In a previous article [J. Chem. Phys. 76, 429 (1982)] we presented a model for collisional energy transfer between dark (A′ 1Π, a 3Π) and radiating (A 1Σ+) excited electronic states of the alkaline earth oxides. The inelastic transitions result from coupling between the electric dipole of the collision partner and a transition dipole in the alkaline earth oxide, which arises from the non-Born–Oppenheimer coupling between the rovibronic manifolds of two different electronic states. Here we use the rate constants reported in the previous article to investigate population flow from the nominally v = 6 manifold of the A′ 1Π state of CaO into the nominally v = 0 manifold of the A 1Σ+ state, induced by collisions with N2O. The master equation is solved in the steady state limit. The resulting populations are then used to simulate the pressure dependence of the (0–0) band of the CaO A 1Σ+→X 1Σ+ spectrum, and investigate the variation of the predicted spectral features with respect to changing the conditions which characterize both the rate of formation of the excited states as well as the rate of translational loss out of the zone of observation.
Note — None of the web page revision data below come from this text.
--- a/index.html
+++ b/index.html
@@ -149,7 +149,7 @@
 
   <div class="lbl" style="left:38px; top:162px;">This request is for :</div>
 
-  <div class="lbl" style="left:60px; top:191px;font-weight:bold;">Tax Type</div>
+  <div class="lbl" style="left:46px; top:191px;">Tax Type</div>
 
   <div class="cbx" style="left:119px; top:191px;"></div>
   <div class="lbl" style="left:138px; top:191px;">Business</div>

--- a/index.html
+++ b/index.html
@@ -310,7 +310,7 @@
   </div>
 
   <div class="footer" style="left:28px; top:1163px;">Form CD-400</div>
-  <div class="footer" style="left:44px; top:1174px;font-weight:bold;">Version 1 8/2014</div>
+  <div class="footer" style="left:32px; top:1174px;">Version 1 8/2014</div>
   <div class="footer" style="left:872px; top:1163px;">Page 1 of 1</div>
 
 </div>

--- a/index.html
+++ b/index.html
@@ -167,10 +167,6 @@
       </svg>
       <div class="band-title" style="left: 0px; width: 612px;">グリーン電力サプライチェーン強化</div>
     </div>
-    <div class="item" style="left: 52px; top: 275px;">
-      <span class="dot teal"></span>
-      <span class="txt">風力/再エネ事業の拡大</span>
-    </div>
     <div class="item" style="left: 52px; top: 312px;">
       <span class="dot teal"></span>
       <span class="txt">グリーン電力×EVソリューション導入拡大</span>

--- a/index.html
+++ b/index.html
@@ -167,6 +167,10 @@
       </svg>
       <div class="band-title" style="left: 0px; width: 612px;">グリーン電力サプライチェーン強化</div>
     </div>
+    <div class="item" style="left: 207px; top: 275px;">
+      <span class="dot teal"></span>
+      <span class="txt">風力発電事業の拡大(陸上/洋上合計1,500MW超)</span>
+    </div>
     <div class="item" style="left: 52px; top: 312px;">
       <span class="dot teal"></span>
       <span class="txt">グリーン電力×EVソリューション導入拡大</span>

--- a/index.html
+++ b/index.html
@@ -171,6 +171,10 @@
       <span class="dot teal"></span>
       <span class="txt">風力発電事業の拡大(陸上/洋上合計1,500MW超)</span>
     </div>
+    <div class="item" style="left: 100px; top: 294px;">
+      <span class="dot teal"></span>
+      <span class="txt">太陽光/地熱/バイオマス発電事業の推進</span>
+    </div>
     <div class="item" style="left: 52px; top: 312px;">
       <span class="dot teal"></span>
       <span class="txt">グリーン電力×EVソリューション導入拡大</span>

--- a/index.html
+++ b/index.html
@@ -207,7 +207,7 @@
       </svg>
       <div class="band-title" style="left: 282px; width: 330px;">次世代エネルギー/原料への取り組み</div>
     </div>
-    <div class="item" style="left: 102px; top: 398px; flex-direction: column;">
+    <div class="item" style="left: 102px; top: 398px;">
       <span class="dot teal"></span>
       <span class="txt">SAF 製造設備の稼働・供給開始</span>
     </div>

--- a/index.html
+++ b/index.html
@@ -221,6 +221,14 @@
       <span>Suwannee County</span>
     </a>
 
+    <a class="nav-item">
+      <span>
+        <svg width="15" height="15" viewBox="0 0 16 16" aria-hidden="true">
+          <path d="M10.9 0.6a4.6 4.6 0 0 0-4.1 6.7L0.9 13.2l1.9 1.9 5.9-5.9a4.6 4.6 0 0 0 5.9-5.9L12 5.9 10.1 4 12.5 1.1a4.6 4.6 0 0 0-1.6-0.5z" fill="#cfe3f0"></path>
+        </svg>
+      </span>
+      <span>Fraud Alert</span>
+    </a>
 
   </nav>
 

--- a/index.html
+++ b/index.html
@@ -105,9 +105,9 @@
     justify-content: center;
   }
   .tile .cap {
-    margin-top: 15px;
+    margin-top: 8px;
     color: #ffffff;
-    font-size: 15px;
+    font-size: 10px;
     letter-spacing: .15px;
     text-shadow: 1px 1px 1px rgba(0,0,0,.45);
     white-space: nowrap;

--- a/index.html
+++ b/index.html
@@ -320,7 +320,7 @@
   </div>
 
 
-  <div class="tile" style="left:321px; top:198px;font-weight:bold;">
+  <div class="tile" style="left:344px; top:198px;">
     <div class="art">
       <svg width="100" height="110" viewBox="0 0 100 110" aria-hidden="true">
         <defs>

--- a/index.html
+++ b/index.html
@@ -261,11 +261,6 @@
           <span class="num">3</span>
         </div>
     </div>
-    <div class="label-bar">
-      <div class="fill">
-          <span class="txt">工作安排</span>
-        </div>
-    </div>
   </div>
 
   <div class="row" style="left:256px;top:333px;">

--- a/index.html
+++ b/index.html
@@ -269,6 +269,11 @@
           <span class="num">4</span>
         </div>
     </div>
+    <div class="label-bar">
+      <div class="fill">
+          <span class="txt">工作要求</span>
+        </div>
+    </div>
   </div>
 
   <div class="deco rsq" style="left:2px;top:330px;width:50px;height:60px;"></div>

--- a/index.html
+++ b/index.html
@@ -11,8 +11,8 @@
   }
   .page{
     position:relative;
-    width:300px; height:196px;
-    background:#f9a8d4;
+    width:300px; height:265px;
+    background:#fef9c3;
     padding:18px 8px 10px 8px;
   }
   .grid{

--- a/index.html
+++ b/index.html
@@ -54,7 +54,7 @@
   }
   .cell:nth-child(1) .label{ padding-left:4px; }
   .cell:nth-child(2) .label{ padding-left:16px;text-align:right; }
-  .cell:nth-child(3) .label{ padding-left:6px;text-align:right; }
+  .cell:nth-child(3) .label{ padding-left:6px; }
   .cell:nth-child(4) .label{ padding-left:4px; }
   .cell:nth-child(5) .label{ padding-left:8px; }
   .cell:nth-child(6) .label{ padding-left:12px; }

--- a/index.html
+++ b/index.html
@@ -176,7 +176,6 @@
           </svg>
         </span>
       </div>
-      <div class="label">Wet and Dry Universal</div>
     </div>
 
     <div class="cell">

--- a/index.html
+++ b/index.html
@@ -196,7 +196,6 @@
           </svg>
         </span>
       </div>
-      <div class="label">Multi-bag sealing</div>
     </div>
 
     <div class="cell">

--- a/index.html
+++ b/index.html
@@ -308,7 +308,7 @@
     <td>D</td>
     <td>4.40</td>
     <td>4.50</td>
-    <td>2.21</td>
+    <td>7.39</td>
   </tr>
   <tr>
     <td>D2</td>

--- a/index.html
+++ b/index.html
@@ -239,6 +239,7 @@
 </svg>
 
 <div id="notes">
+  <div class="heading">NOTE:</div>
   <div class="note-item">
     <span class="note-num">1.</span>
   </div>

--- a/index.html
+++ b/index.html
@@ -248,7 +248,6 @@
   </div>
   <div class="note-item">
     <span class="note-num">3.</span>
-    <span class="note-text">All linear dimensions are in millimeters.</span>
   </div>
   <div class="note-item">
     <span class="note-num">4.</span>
At low to moderate target gas pressure the major effect of collisions is A′→A population transfer in the region of the largest coupling between the two rotational manifolds. The concomitant intensity increase and the spectral variation in the A state emission are qualitatively similar to features seen in experimental spectra of Irvin and Dagdigian, which we present here. The pressure dependent changes in the emission spectra are extremely sensitive to the assumed rate of translational loss, which must be taken into account in any comparison between experiments carried out under flame and molecular beam conditions. Finally, we demonstrate that although it is possible to fit with a simple two-level kinetic model the observed pressure dependence of the total A state emission, summed over rotational lines, the resulting kinetic parameters which characterize this fit may bear little relation to those which characterize the master equation for the coupling between the underlying rotational manifolds.